> Task to carry out: Among the records below, count the lines where "none" occurs, and report that total alone.

—————

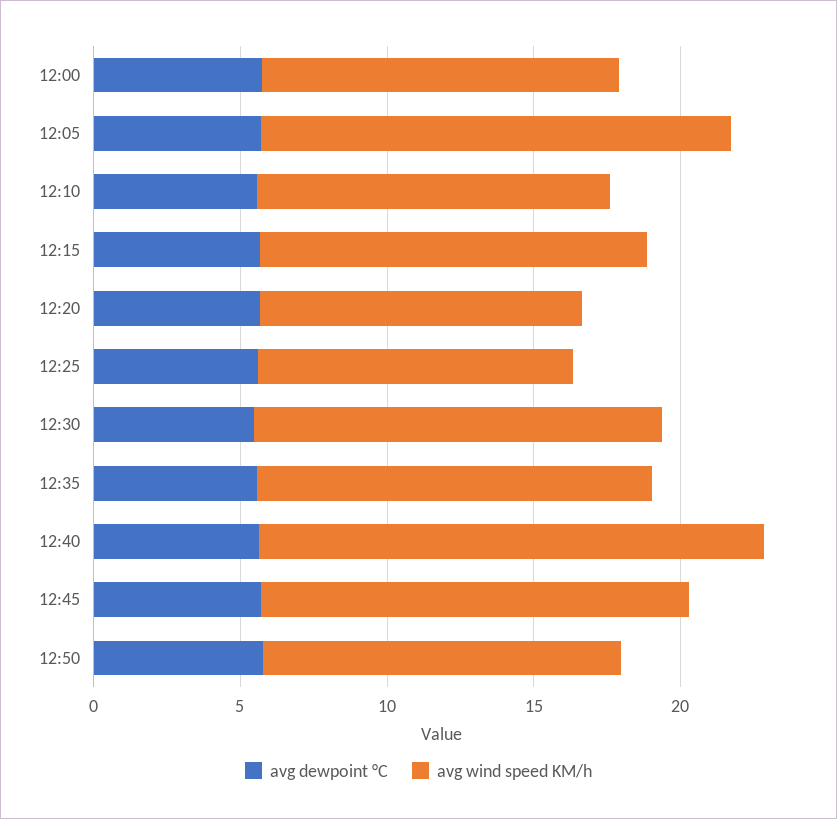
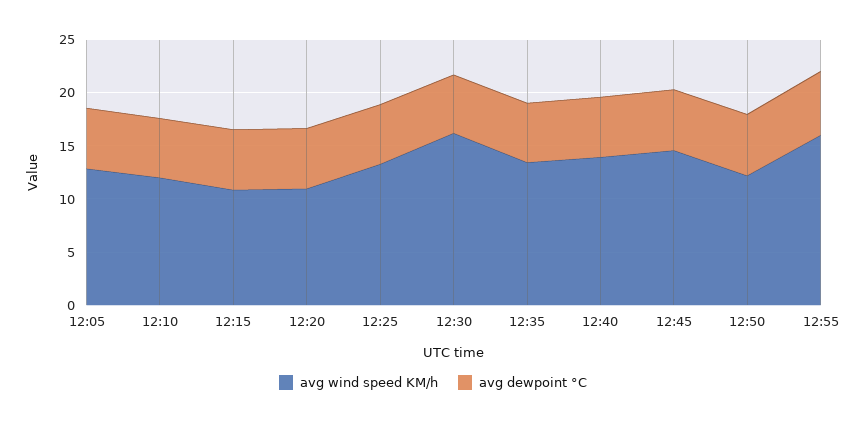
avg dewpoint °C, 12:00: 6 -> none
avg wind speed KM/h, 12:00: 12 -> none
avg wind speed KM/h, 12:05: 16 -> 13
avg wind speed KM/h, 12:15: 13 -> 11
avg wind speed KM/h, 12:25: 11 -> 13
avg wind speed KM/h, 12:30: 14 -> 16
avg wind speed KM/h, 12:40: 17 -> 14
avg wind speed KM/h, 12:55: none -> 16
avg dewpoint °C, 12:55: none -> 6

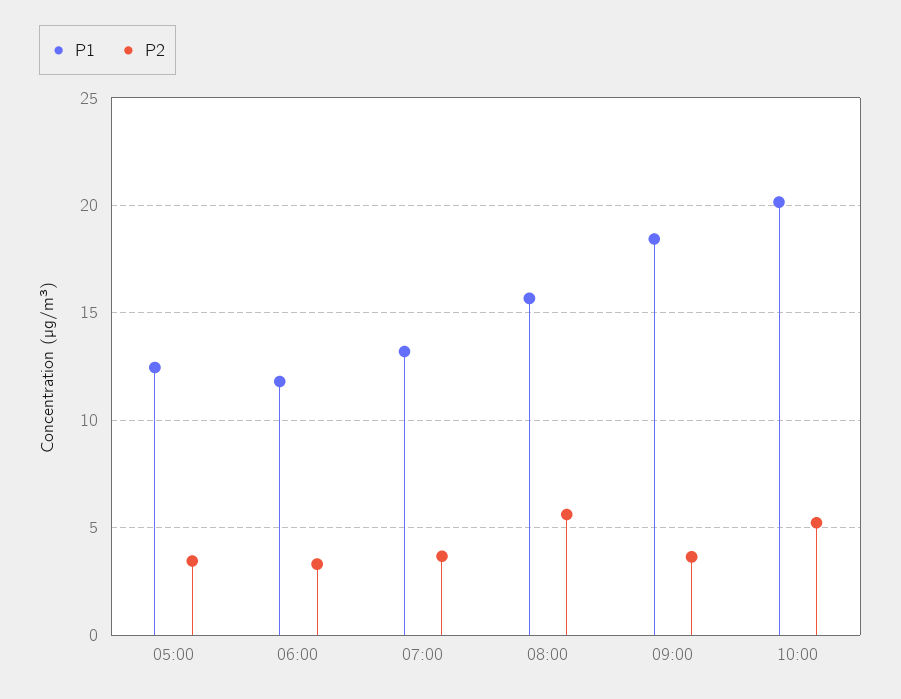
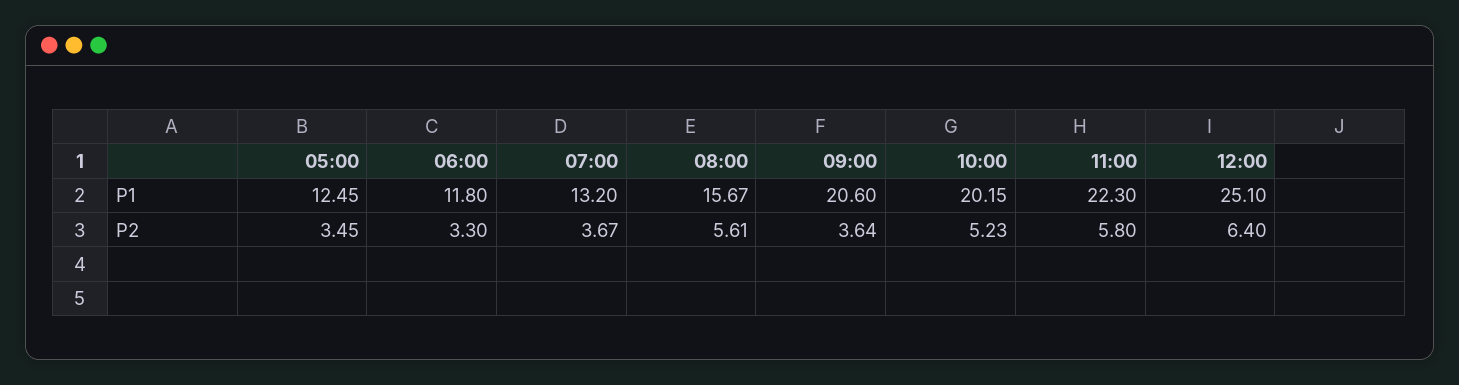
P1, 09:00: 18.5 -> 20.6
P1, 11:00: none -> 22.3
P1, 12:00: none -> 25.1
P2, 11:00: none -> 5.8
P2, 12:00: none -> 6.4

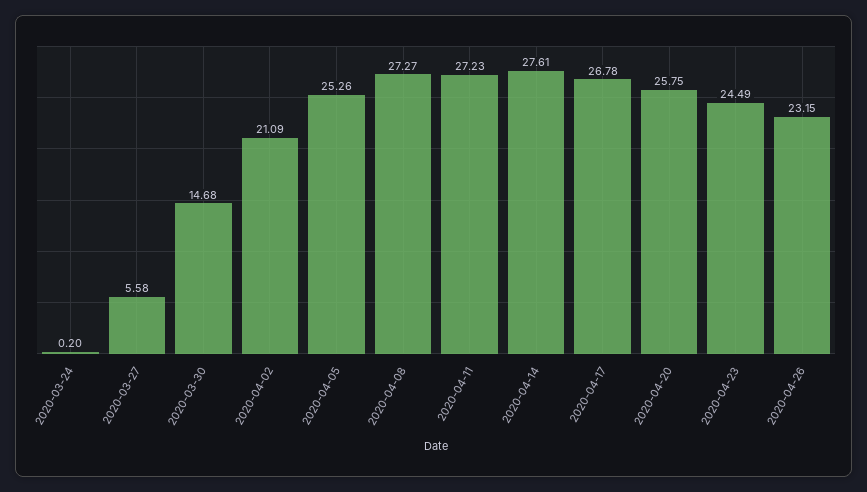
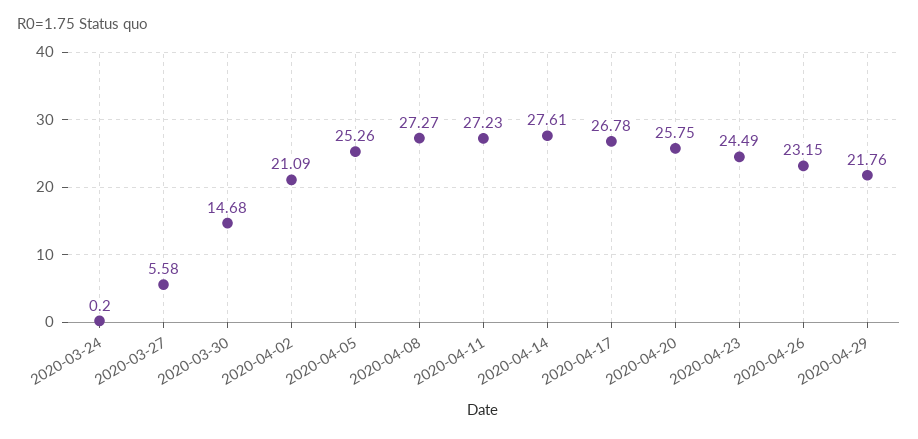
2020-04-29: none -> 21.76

—————

> Result for this exercise: 9